Error messages are handled through exceptions, in this case. While getting a nice friendly input back from an API is nice to read, returning an exception lets us know that the call failed, and also returns valueable debugging information. In a production environment, it might make more sense for the consumer of the API to be responsible for displaying error messages.

I did, however, provide friendly error messages in each of the exceptions that are easily accessible from the ExceptionMessage property on the response. That would allow a consumer to easily display a helpful message.

Testing

I wasn't sure if you had a particular testing setup you'd like to use, so I set up a Postman collection that I included with some base cases for the API calls.

If you're not familiar with Postman, here are instructions to get it set up. If you're already a pro, don't mind me :)

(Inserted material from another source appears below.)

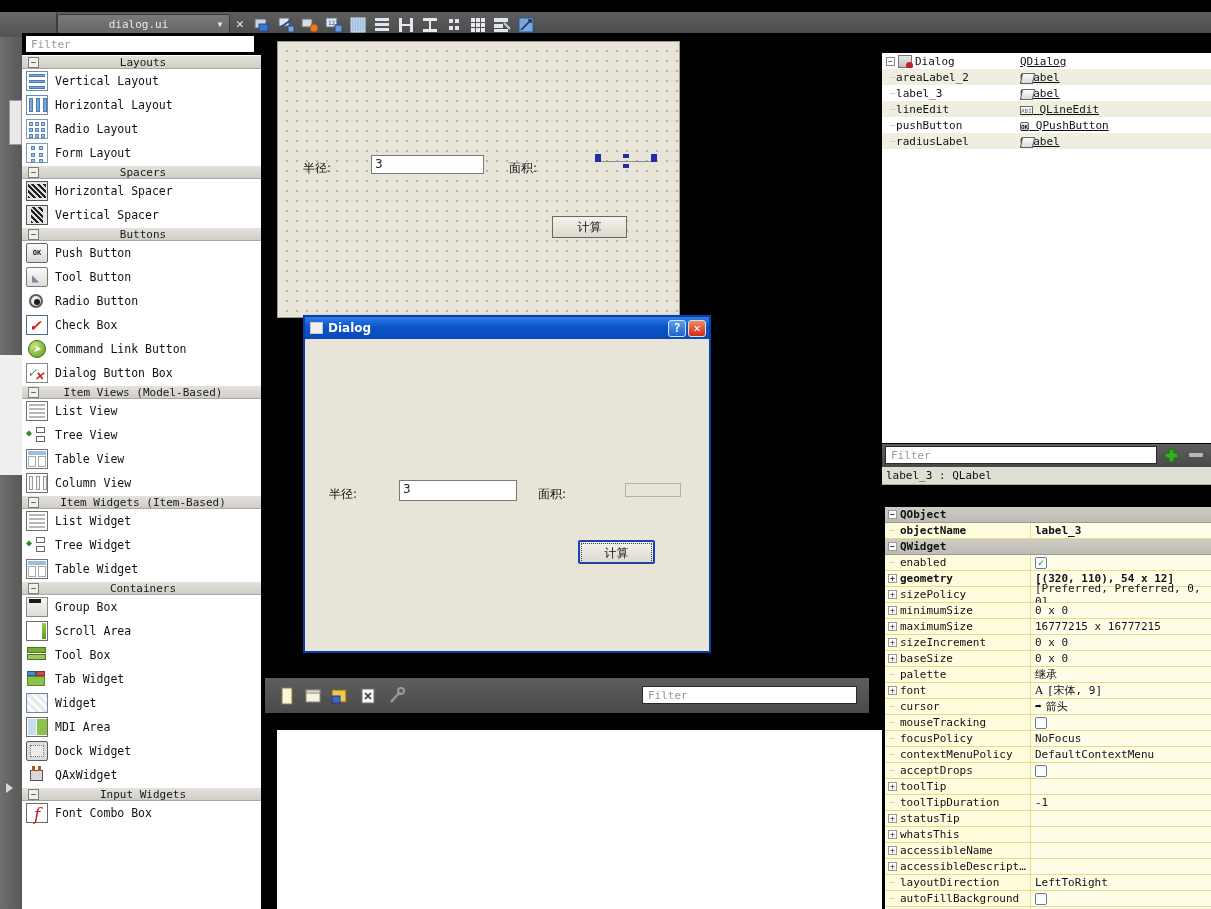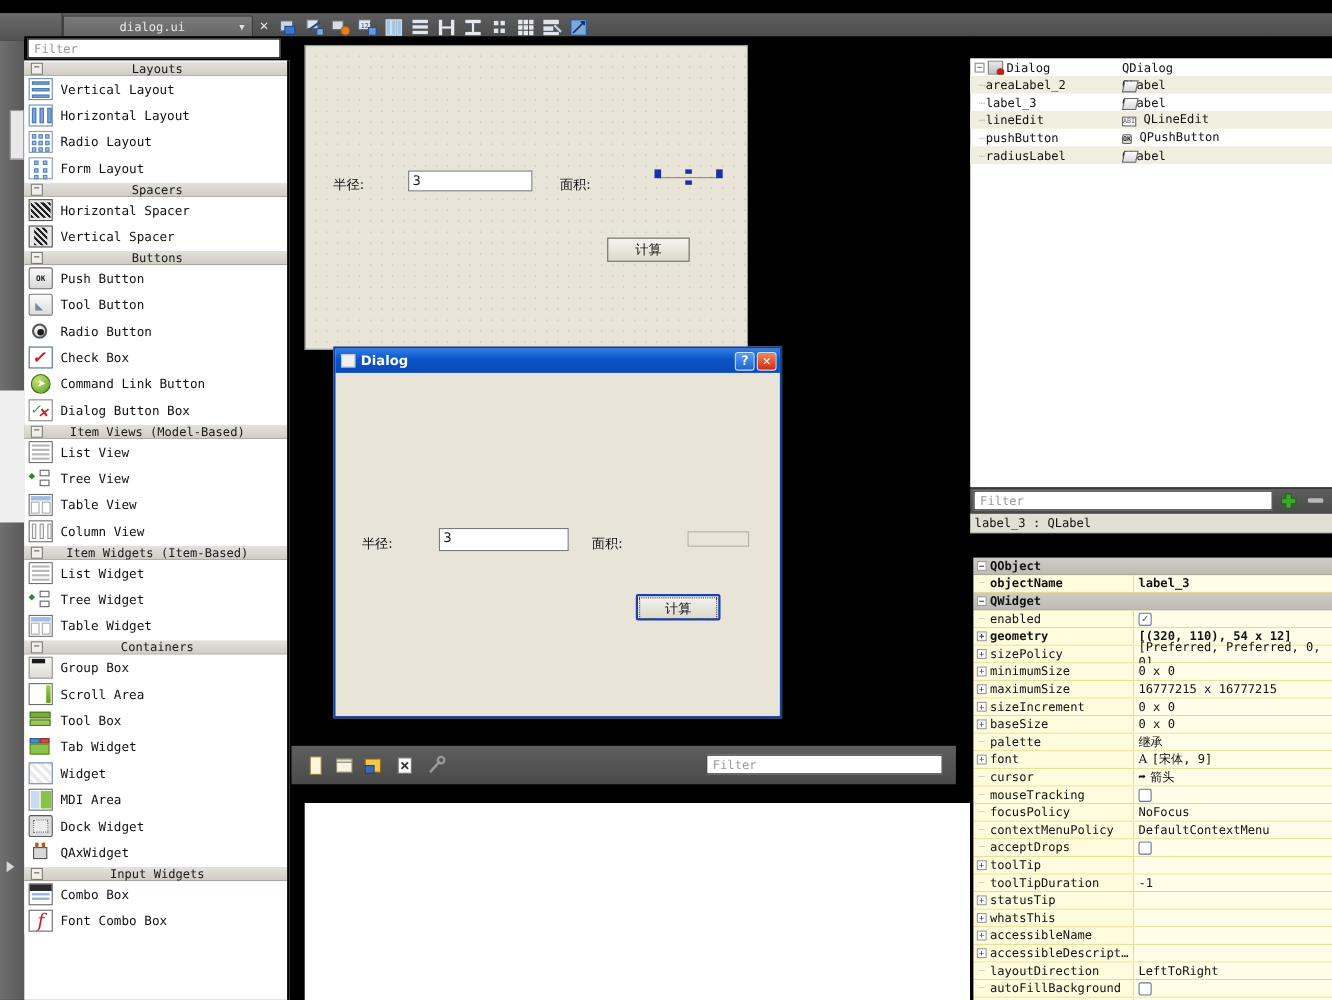"QDialog" .ot-row .cls { text-decoration: none -> underline }
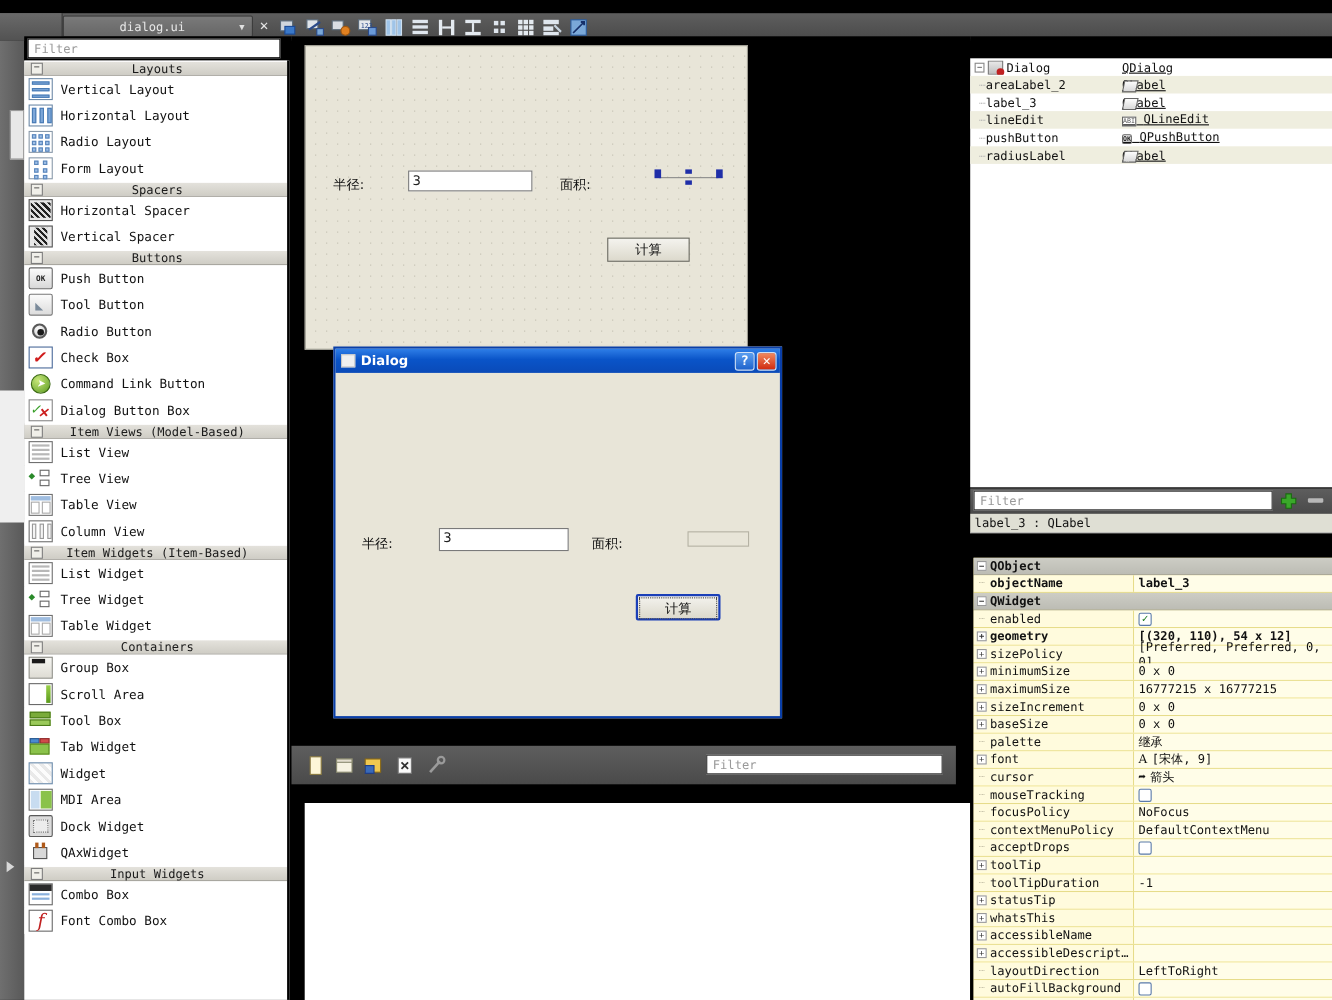"Combo Box" div.wb-item { html: <div> <span> <i></i> <i></i> <i></i> </span> <span>Combo Box</span> </div> -> none }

  • download/install postman
  • Run the application after install
  • Click "import" in the top left corner (gray button).
  • Navigate to the root of the repo and select "Guidant.postman_collection"
  • This will import the collection into your "Collections" tab. Click that tab (top left column)
  • You should see a series of HTTP requests under the collection "Guidant"
  • Each of those requests is set up to call my API once it's running, and supply some inputs
  • Feel free to modify the inputs as you like, and look at the responses.
  • (JSON payloads are included in the "body" section under "raw")

Assumptions

I've had to make a couple of assumptions along the way about how this should behave. Here are a few:

  • POST /api/users can take either a full User JSON object including an ID, or can take a JSON object without an explicit ID. If the ID is explicit, the repo checks if it's a duplicate id. If it is, it throws an exception, otherwise, it inserts. If the ID isn't explicit, it inserts a new User with an ID incremented from the last value inserted in the static list
    • This still has a potential ID collision in the case where we've already inserted an explicit ID, and the new generated ID is the same as the previous explicit one. I'm going to allow it in this example because it would be handled automatically in a db with an auto-incrementing Primary Key
  • POST /api/users checks on insert if the name passed in is a duplicate. If it is, we throw an exception
  • The fake db is set up with a reset function that I'm using to set up a fresh state to test with
  • There are also comments set up to explain decision making throughtout the app.